• **ASSIGNED TASK**:
Sort through the entries below and pull out lines containing the word "Oceanic".

(Beginning of RECORD EXCERPTS)

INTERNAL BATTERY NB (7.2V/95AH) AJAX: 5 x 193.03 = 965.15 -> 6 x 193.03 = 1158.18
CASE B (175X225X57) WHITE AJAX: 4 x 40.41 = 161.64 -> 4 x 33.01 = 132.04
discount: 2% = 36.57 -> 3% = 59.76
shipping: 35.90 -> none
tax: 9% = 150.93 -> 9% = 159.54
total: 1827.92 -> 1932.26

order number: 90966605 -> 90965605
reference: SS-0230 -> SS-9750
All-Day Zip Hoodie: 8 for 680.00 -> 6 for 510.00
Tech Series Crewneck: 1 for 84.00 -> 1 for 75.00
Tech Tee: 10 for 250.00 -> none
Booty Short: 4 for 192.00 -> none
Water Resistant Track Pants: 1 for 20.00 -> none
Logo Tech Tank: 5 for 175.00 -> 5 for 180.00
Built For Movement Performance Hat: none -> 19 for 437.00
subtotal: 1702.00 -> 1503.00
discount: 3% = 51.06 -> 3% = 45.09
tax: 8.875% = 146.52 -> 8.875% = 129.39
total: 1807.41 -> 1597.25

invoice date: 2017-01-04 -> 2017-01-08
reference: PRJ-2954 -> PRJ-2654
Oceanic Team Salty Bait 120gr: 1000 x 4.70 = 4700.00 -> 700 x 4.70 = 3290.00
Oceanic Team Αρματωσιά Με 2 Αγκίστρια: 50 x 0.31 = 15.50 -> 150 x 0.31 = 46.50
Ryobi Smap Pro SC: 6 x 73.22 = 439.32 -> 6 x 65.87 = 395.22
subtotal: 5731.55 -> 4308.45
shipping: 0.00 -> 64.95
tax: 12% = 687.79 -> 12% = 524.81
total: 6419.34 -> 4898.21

(End of RECORD EXCERPTS)

• **ANSWER TO THIS EXERCISE**:
Oceanic Team Salty Bait 120gr: 1000 x 4.70 = 4700.00 -> 700 x 4.70 = 3290.00
Oceanic Team Αρματωσιά Με 2 Αγκίστρια: 50 x 0.31 = 15.50 -> 150 x 0.31 = 46.50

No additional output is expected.